Is Leadership In The Eye Of The Beholder?

“The ideals which have always shone before me and filled me with joy are goodness, beauty, and truth.” 

–Albert Einstein

At a leadership seminar, I recently ran for senior students from twelve schools, one of the more intriguing conversations I became engaged in during the breaks was with an obviously sincere young Muslim man.  He told me that in a discussion with his peers on the essential objective of leadership, he had provoked bewilderment, and not a little laughter, by suggesting that it was beauty.

As he tried to find the words to articulate his conviction, it seemed clear to me, as well as inspiring I might add, that his remarkable insight was purely intuitive rather than the result of a process of discursive reasoning.  Yet the imaginative force and sheer audacity of his intuition reflected a finely nurtured young mind that has much to contribute to a world currently bereft of leadership.

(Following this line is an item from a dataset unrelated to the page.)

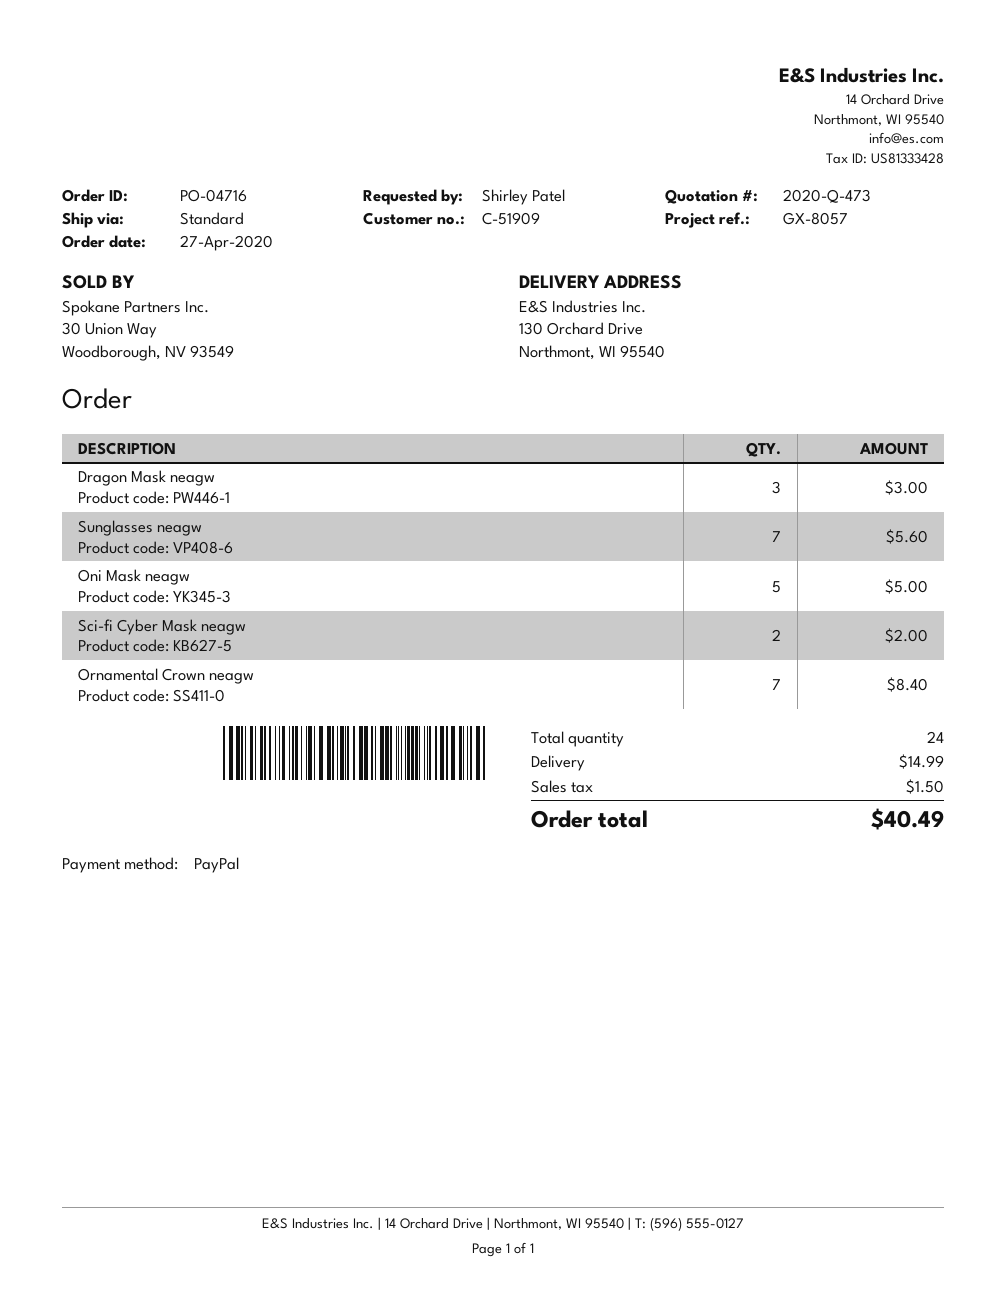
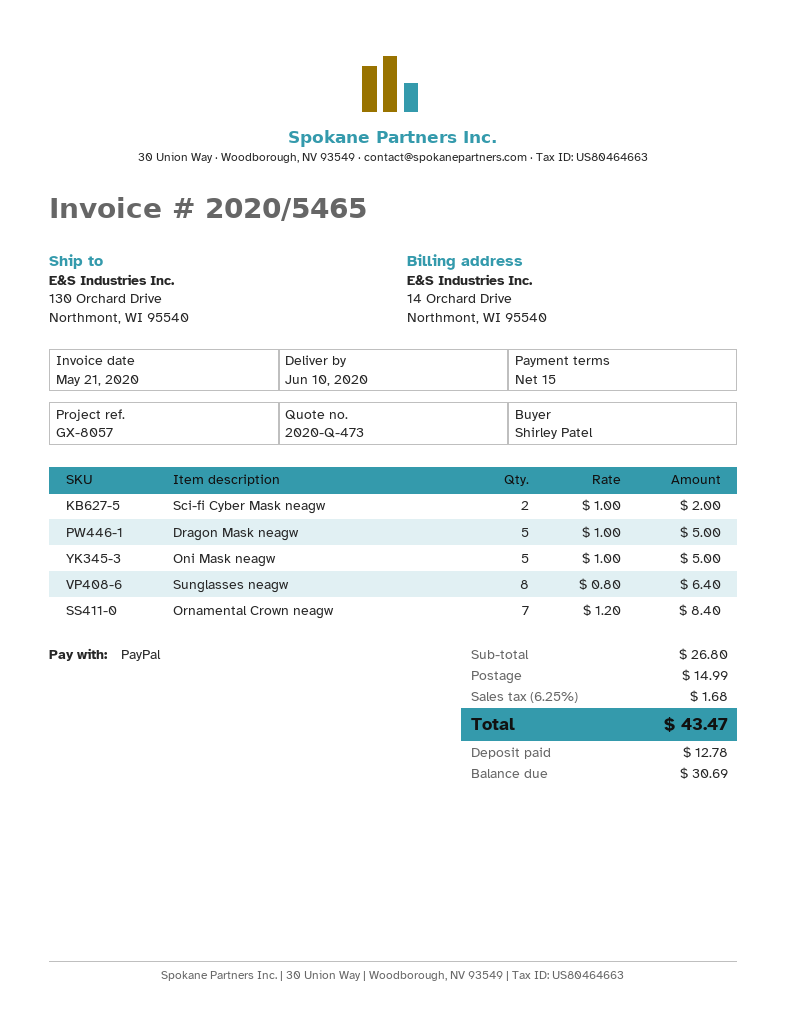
Dragon Mask neagw: 3 for 3.00 -> 5 for 5.00
Sunglasses neagw: 7 for 5.60 -> 8 for 6.40
tax: 1.50 -> 1.68
total: 40.49 -> 43.47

I commended the young man for his perceptiveness and tried to briefly provide him with some of the philosophical concepts and references that would enable him to give a more rationally compelling account of his insight.  From a personal point of view, he had given me the always welcome whack on the side of the head, alerting me to a very significant perspective on leadership that is largely ignored in a world obsessed by process, skills training, and template thinking.

According to what rationally satisfying principles can I confidently stand alongside my young friend and affirm that the prime objective of leadership is beauty?  The radiance and joy Einstein experienced in the presence of goodness, beauty, and truth provide a clue.  Significantly, he regarded them as ideals, standards of perfection that people should strive to attain, and here, he echoed a classical and still cogent philosophical tradition.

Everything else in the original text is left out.